Nevertheless, this week the radical right and its GOP backers were beat at a game they're used to always winning, and it's divided them and sent some into fits of rage. The GOP-controlled Arizona legislature passed the bill to give some red meat to Christian evangelicals in the base during an election year. But this was a bad bill from the start, because it could be broadly interpreted to adversely affect Jews, Muslims or anyone else whom a business owner might deem offensive to his or her religious faith. That was a major misstep, and it will cost religious conservatives dearly even as they try to narrow these bills in other states. Already they've begun reassessing and even pulling the plug on similar bills in other states.
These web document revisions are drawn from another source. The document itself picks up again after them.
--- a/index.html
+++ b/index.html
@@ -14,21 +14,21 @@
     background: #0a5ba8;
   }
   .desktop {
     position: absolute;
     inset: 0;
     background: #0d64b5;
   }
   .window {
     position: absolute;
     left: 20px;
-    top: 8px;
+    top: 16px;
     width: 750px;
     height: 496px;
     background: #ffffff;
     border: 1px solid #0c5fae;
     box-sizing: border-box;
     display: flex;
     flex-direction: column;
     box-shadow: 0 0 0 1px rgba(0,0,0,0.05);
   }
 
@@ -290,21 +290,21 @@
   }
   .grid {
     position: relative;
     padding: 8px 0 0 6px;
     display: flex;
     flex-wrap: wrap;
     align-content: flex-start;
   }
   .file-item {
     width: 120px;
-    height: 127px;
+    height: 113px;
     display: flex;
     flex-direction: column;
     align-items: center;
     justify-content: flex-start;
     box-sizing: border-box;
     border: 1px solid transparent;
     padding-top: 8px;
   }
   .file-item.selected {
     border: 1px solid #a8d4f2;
It will be very difficult to change the media narrative at this point.
The backlash against this bill should also be a lesson for national LGBT groups that supported ENDA with dangerous religious exemptions: It looks hypocritical and wrongheaded to support a federal employment nondiscrimination bill that gives exemptions in hiring to some businesses, like hospitals run by religious entities, only to condemn a state bill that, in the name of "religious freedom," seeks to exempt businesses from having to serve gays. Could that be one reason that some major LGBT groups were oddly silent when the Arizona bill was passed last week?
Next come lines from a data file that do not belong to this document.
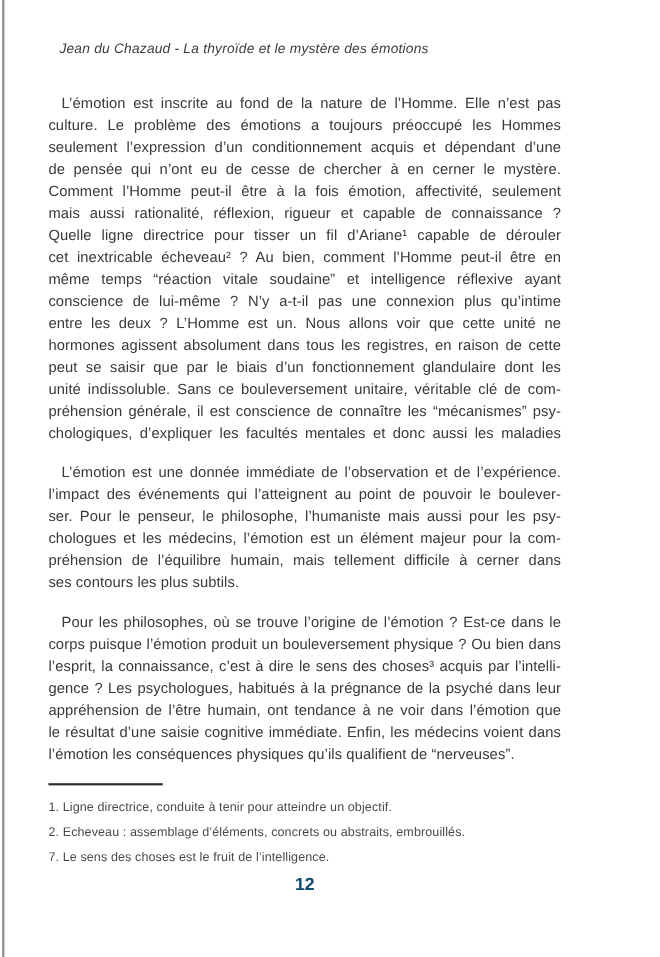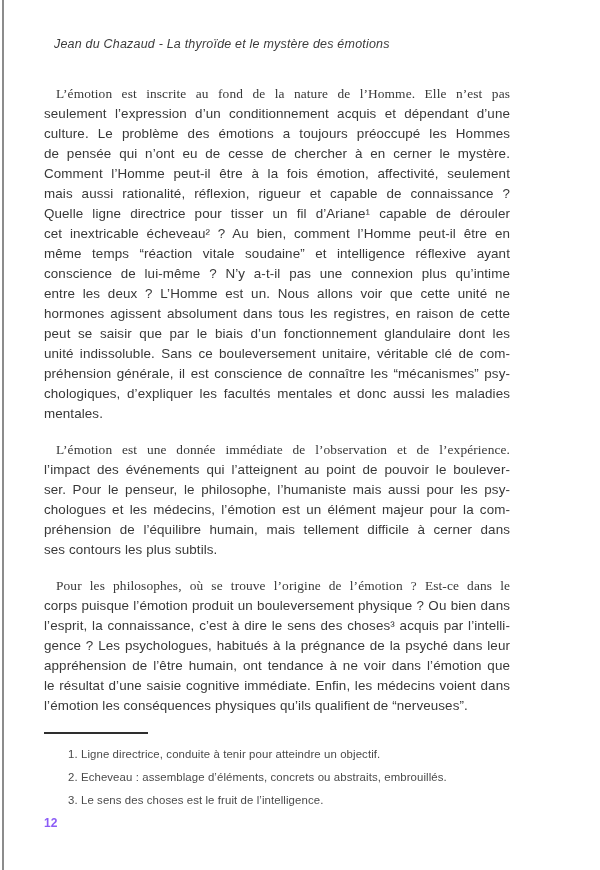--- a/index.html
+++ b/index.html
@@ -42,74 +42,73 @@
 
   .line {
     font-size: 13.4px;
     line-height: 20px;
     letter-spacing: 0.1px;
     text-align: justify;
     text-align-last: justify;
     white-space: normal;
     color: #383838;
   }
-  .line.indent { text-indent: 12px; font-family: Liberation Serif, serif; }
+  .line.indent { text-indent: 12px; }
   .line.last { text-align-last: left; }
 
   .footnote-rule {
     width: 104px;
     border-top: 2px solid #2e2e2e;
     margin-top: 14px;
     margin-bottom: 13px;
   }
 
   .footnote {
     font-size: 11.4px;
     line-height: 15px;
     letter-spacing: 0.1px;
     color: #4a4a4a;
     margin-bottom: 8px;
-    margin-left: 24px;
   }
 
   .page-number {
-    font-size: 12px;
+    text-align: center;
+    font-size: 16px;
     font-weight: bold;
-    color: #8b5cf6;
+    color: #0c4a6e;
     margin-top: 8px;
   }
 </style>
 </head>
 <body>
 
 <div class="page">
   <div class="edge-line"></div>
 
   <div class="content">
 
     <div class="running-header">Jean du Chazaud - La thyroïde et le mystère des émotions</div>
 
     <div class="paragraph">
       <div class="line indent">L’émotion est inscrite au fond de la nature de l’Homme. Elle n’est pas</div>
+      <div class="line">culture. Le problème des émotions a toujours préoccupé les Hommes</div>
       <div class="line">seulement l’expression d’un conditionnement acquis et dépendant d’une</div>
-      <div class="line">culture. Le problème des émotions a toujours préoccupé les Hommes</div>
       <div class="line">de pensée qui n’ont eu de cesse de chercher à en cerner le mystère.</div>
       <div class="line">Comment l’Homme peut-il être à la fois émotion, affectivité, seulement</div>
       <div class="line">mais aussi rationalité, réflexion, rigueur et capable de connaissance ?</div>
       <div class="line">Quelle ligne directrice pour tisser un fil d’Ariane¹ capable de dérouler</div>
       <div class="line">cet inextricable écheveau² ? Au bien, comment l’Homme peut-il être en</div>
       <div class="line">même temps “réaction vitale soudaine” et intelligence réflexive ayant</div>
       <div class="line">conscience de lui-même ? N’y a-t-il pas une connexion plus qu’intime</div>
       <div class="line">entre les deux ? L’Homme est un. Nous allons voir que cette unité ne</div>
       <div class="line">hormones agissent absolument dans tous les registres, en raison de cette</div>
       <div class="line">peut se saisir que par le biais d’un fonctionnement glandulaire dont les</div>
       <div class="line">unité indissoluble. Sans ce bouleversement unitaire, véritable clé de com-</div>
       <div class="line">préhension générale, il est conscience de connaître les “mécanismes” psy-</div>
       <div class="line">chologiques, d’expliquer les facultés mentales et donc aussi les maladies</div>
-      <div class="line last">mentales.</div>
     </div>
 
     <div class="paragraph">
       <div class="line indent">L’émotion est une donnée immédiate de l’observation et de l’expérience.</div>
       <div class="line">l’impact des événements qui l’atteignent au point de pouvoir le boulever-</div>
       <div class="line">ser. Pour le penseur, le philosophe, l’humaniste mais aussi pour les psy-</div>
       <div class="line">chologues et les médecins, l’émotion est un élément majeur pour la com-</div>
       <div class="line">préhension de l’équilibre humain, mais tellement difficile à cerner dans</div>
       <div class="line last">ses contours les plus subtils.</div>
     </div>
@@ -122,19 +121,19 @@
       <div class="line">appréhension de l’être humain, ont tendance à ne voir dans l’émotion que</div>
       <div class="line">le résultat d’une saisie cognitive immédiate. Enfin, les médecins voient dans</div>
       <div class="line last">l’émotion les conséquences physiques qu’ils qualifient de “nerveuses”.</div>
     </div>
 
     <div class="footnote-rule"></div>
 
     <div class="footnotes">
       <div class="footnote">1. Ligne directrice, conduite à tenir pour atteindre un objectif.</div>
       <div class="footnote">2. Echeveau : assemblage d’éléments, concrets ou abstraits, embrouillés.</div>
-      <div class="footnote">3. Le sens des choses est le fruit de l’intelligence.</div>
+      <div class="footnote">7. Le sens des choses est le fruit de l’intelligence.</div>
     </div>
 
     <div class="page-number">12</div>
 
   </div>
 </div>
 
 </body></html>

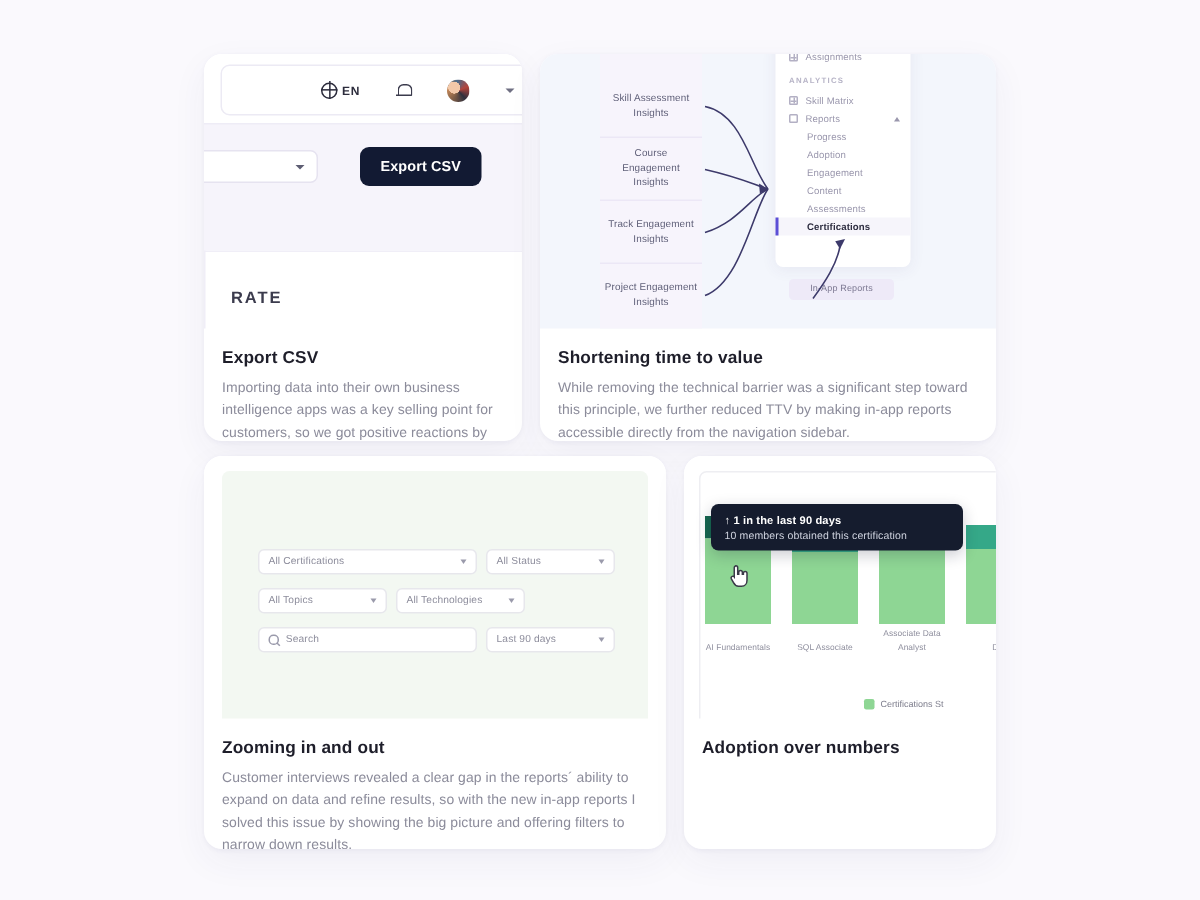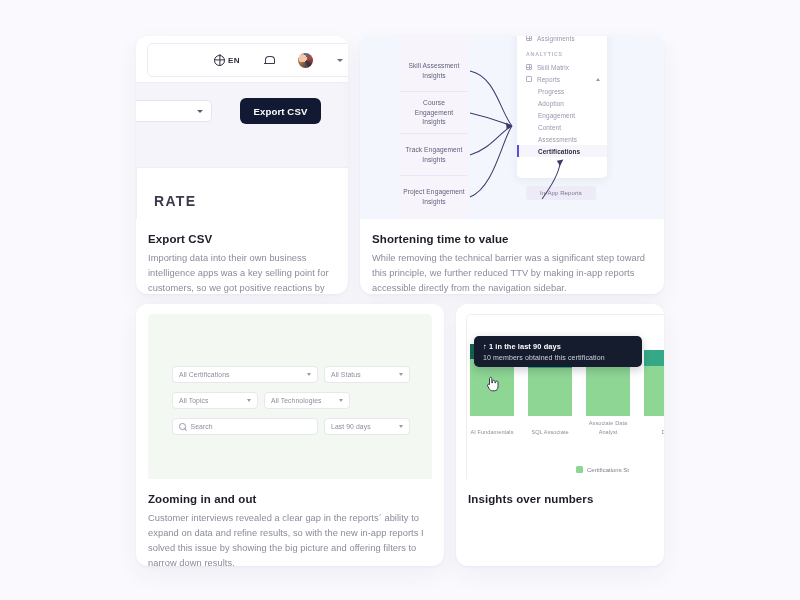--- a/index.html
+++ b/index.html
@@ -89,21 +89,21 @@
     background: #121a33; border-radius: 6px; color: #fff;
     font-size: 9.6px; font-weight: 700; letter-spacing: .1px;
     display: flex; align-items: center; justify-content: center;
   }
   .m1-white {
     position: absolute; left: 0px; top: 131px; right: -16px; bottom: -6px;
     background: #fff; border: 1px solid #f0eef7; border-bottom: none;
   }
   .m1-rate {
     position: absolute; left: 18px; top: 157px;
-    font-size: 14px; font-weight: 600; letter-spacing: 1.3px; color: #3b3b4d;
+    font-size: 11px; font-weight: 600; letter-spacing: 1.3px; color: #3b3b4d;
   }
 
   
   #card-ttv { left: 360px; top: 36px; width: 304px; height: 258px; }
   #card-ttv .card-media { height: 183px; background: #f3f6fc; }
   .m2-leftcol {
     position: absolute; left: 40px; top: -6px; width: 68px; bottom: -6px;
     background: #f7f4fc; border-radius: 4px;
   }
   .m2-node {
@@ -381,17 +381,17 @@
       <div class="m4-tooltip">
         <div class="m4-tt-line1">↑ 1 in the last 90 days</div>
         <div class="m4-tt-line2">10 members obtained this certification</div>
       </div>
 
       <svg class="m4-cursor" width="14" height="16" viewBox="0 0 14 16">
         <path d="M4.6 1.2c.7 0 1.2.6 1.2 1.3v4.3h.7V5.5c0-.7.5-1.2 1.2-1.2s1.2.5 1.2 1.2v1.3h.7V6.2c0-.7.5-1.2 1.2-1.2s1.2.5 1.2 1.2v4.6c0 2.3-1.5 4-3.6 4H6.3c-1.6 0-2.5-.9-3.3-2.4L1.6 9.9c-.3-.6-.1-1.3.5-1.6.5-.3 1.1-.1 1.4.3v-6c0-.7.5-1.3 1.1-1.3z" fill="#ffffff" stroke="#3a3a48" stroke-width="1"></path>
       </svg>
     </div>
     <div class="card-body">
-      <div class="card-title">Insights over numbers</div>
+      <div class="card-title">Adoption over numbers</div>
     </div>
   </div>
 
 </div>
 
 </body></html>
This story blew up because of bloggers and others on social media, and it received huge momentum when major corporations -- over 80 -- rallied against the bill. The NFL was even thinking about pulling the Super Bowl from Arizona this year. Using business as a tool, especially against Republicans, often works.
So yes, it's a turning point in the national debate, and that's a big win. But when the NFL threatens to pull the Super Bowl from Arizona simply because the state still hasn't passed a nondiscrimination law protecting LGBT people, then I'll see it as a truly huge victory.